Last week, CTC published a new resource to help churches get to grips with the often intimidating issue of housing. Here, our Housing Coordinator, Sarah, reminds us that small beginnings might also be cause for great rejoicing…
“Do not despise these small beginnings, for the Lord rejoices to see the work begin, to see the plumb line in Zerubbabel’s hand.” Zechariah 4.10
“There is a particular sigh that haunts anyone working on certain issues. Climate change, the Housing crisis, the financial system: they all tend to generate conversations which start small and rapidly balloon out into the impossible and depressing: “Well, the real problem is The Banks… Or Central Government… Or the whole construction of the financial system. Or Globalisation (sigh).” And we can’t do anything about that, can we? If we can’t do anything about that, then what’s the point of doing anything at all? *Sigh*.
Zechariah is such an antidote to that kind of sigh – the sigh that can so easily paralyse and sap hope. Zerubabbel faces a huge task. He has returned with the first wave of Jewish exiles and has the task of rebuilding the temple, but is only just beginning to measure out the walls (using a plumb line). In the face of this overwhelming task, the Lord does not sigh. The Message translation is even more robust: “Who dares despise the day of small beginnings?”
Next May, London will choose a Mayor – and with housing being the hottest issue in the Capital, this Mayor will have a hefty challenge to tackle. Over the last seven years, the average house price has gone up by 44 per cent. 100,000 children will be homeless across England this Christmas. London Citizens’ have made housing their key campaign, and at CTC we are throwing our thinking into how the Church can act to help solve the houses crisis.
So we’ve published Building Something Better: why and how churches can respond to the housing crisis. I’ve written about what the Bible and Catholic Social Teaching say on housing, and how churches can begin to respond, starting with listening and prayer.

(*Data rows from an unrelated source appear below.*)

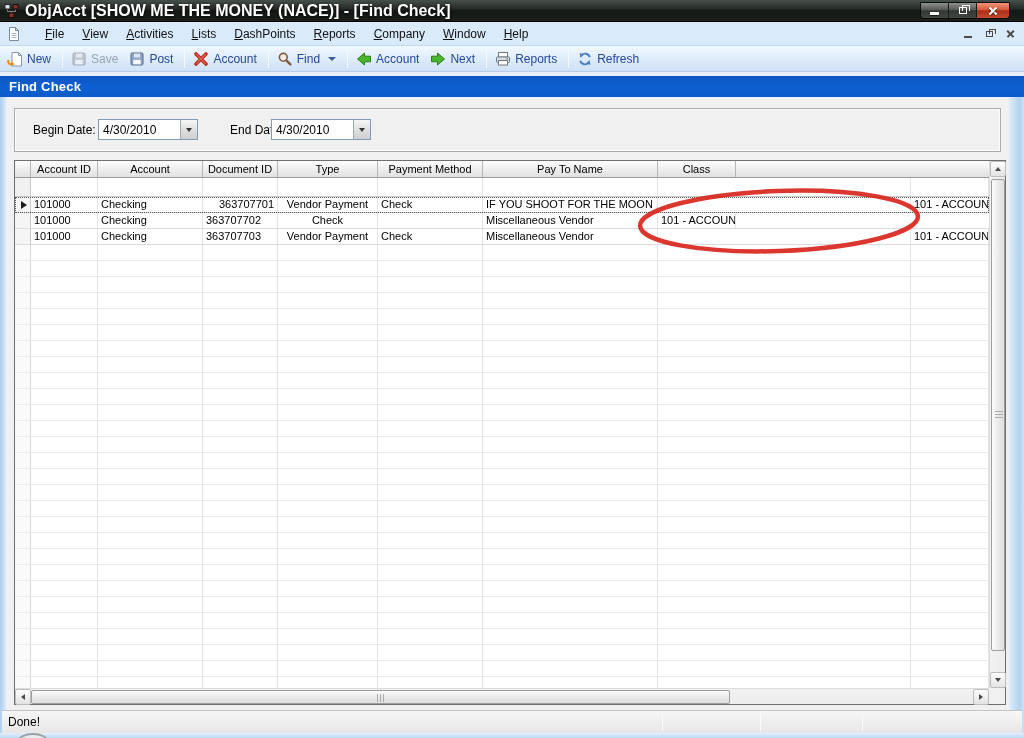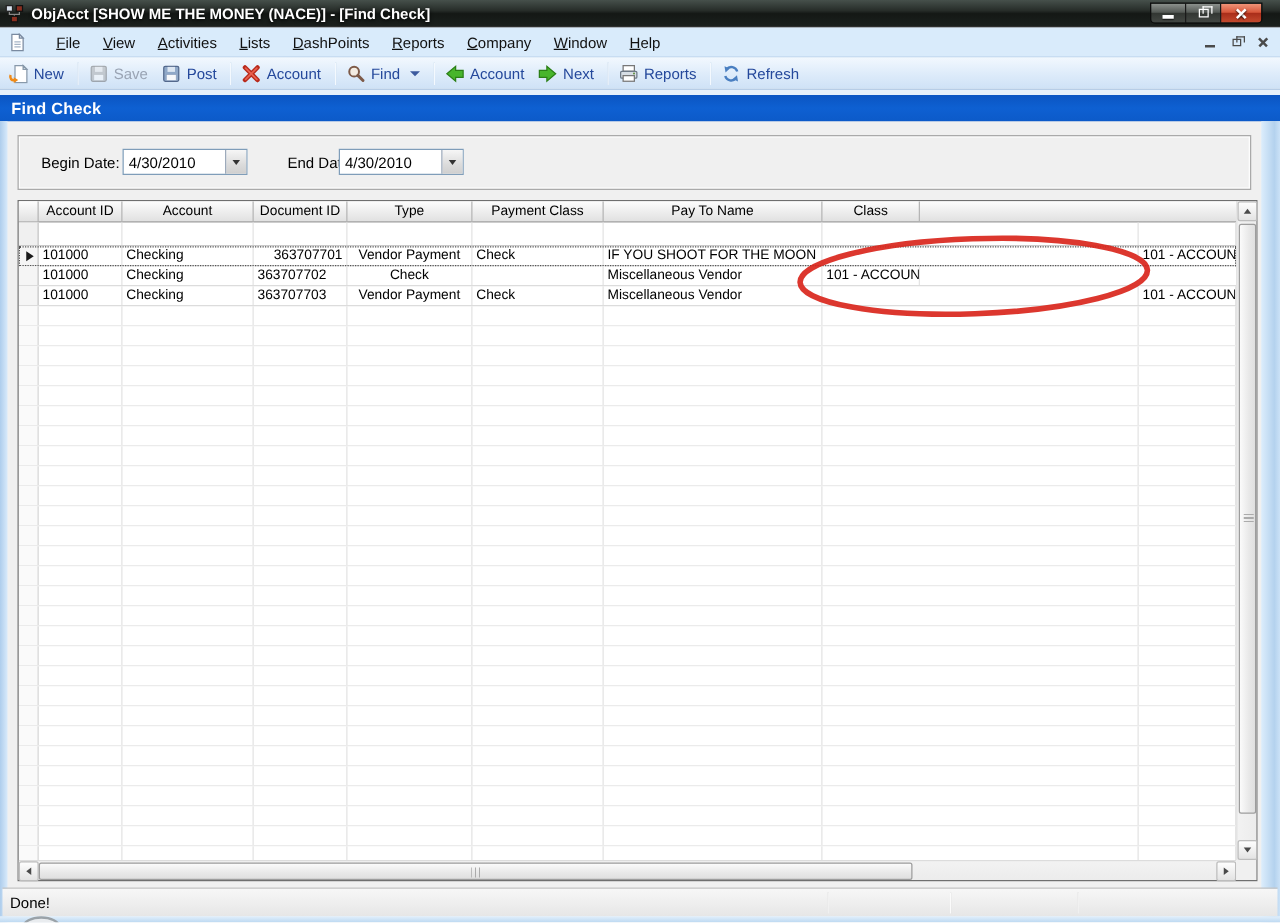--- a/index.html
+++ b/index.html
@@ -5,21 +5,21 @@
   * { box-sizing: border-box; margin: 0; padding: 0; }
   html,body { width:1024px; height:738px; }
   body { font-family:"Liberation Sans", sans-serif; overflow:hidden; }
   .app { position:relative; width:1024px; height:738px; background:#f0f0f0; overflow:hidden; }
 
   
   .titlebar { position:absolute; left:0; top:0; width:1024px; height:22px;
     background:linear-gradient(180deg,#46504b 0%,#272d29 40%,#141815 52%,#1b201d 100%);
     border-bottom:1px solid #000; display:flex; align-items:center; }
   .titlebar .app-icon { width:16px; height:16px; margin:0 5px 0 4px; display:inline-block; }
-  .titlebar .title { color:#fff; font-size:12px; font-weight:bold; text-shadow:0 1px 3px rgba(0,0,0,.9); white-space:nowrap; }
+  .titlebar .title { color:#fff; font-size:16px; font-weight:bold; text-shadow:0 1px 3px rgba(0,0,0,.9); white-space:nowrap; }
   .win-controls { position:absolute; right:14px; top:2px; display:flex; border-radius:0 0 4px 4px; overflow:hidden; border:1px solid #0c0c0c; }
   .wbtn { width:28px; height:15px; display:flex; align-items:center; justify-content:center; position:relative;
     background:linear-gradient(180deg,#8d928e 0%,#555a56 45%,#333733 52%,#434743 100%); border-right:1px solid #1a1a1a; }
   .wbtn.close { background:linear-gradient(180deg,#f09579 0%,#d8583c 45%,#aa2e1a 52%,#c44a2e 100%); border-right:none; width:32px; }
   .g-minbar { width:9px; height:3px; background:#fff; margin-top:5px; box-shadow:0 1px 1px rgba(0,0,0,.6); }
   .g-restore { width:8px; height:7px; border:1px solid #fff; position:relative; background:transparent; }
   .g-restore::before { content:""; position:absolute; left:2px; top:-3px; width:6px; height:5px; border:1px solid #fff; border-bottom:none; }
   .g-x { position:relative; width:10px; height:10px; }
   .g-x::before,.g-x::after { content:""; position:absolute; left:0; top:4px; width:10px; height:2px; background:#fff; box-shadow:0 1px 1px rgba(0,0,0,.5); }
   .g-x::before { transform:rotate(45deg); } .g-x::after { transform:rotate(-45deg); }
@@ -302,21 +302,21 @@
   </div>
 
   <div class="grid">
     <div class="grid-inner">
       <div class="grid-headerrow" id="grid-header">
           <div class="hsel"></div>
           <div class="hcell" style="width: 67px;">Account ID</div>
           <div class="hcell" style="width: 105px;">Account</div>
           <div class="hcell" style="width: 75px;">Document ID</div>
           <div class="hcell" style="width: 100px;">Type</div>
-          <div class="hcell" style="width: 105px;">Payment Class</div>
+          <div class="hcell" style="width: 105px;">Payment Method</div>
           <div class="hcell" style="width: 175px;">Pay To Name</div>
           <div class="hcell" style="width: 78px;">Class</div>
         </div>
       <div class="blank-row">
         <div class="sel-cell"></div>
         <div id="blank-cells" style="display:flex;">
             <div class="grid-cell" style="width: 67px; height: 18px;"></div>
             <div class="grid-cell" style="width: 105px; height: 18px;"></div>
             <div class="grid-cell" style="width: 75px; height: 18px;"></div>
             <div class="grid-cell" style="width: 100px; height: 18px;"></div>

But it can seem so small. We think that unless we can solve the Whole Housing Crisis, we’ve failed. Providing two homes when there are two million people on waiting lists seems so pitiful, so much so that we would rather not engage with the problem at all. Yet who dares despise the day of small beginnings? One of my favourite quotes in this resource is from Pope Francis:
“Looking at the daily news we think that there is nothing to be done, except to take care of ourselves and the little circle of our family and friends. What can I do? A lot! You, the lowly, the exploited, the poor and underprivileged, can do, and are doing, a lot. I would even say that the future of humanity is in great measure in your own hands, through your ability to organize and carry out creative alternatives, through your daily efforts to ensure the three “L’s” (labor, lodging, land) and through your proactive participation in the great processes of change on the national, regional and global levels. Don’t lose heart!”
This hope is essential if we are to campaign in a way which reflects the Gospel – which truly does believe that it is God who is reconciling all things to himself, not us. As Psalm 127 tells us: “unless the Lord builds the house, its builders labour in vain.”
Hope can seem foolish. It is despised by the safer voices of cynicism and fatalism. It is deeply counter-cultural. But who dares despise the day of small beginnings, if the Lord is rejoicing to see the work begin?”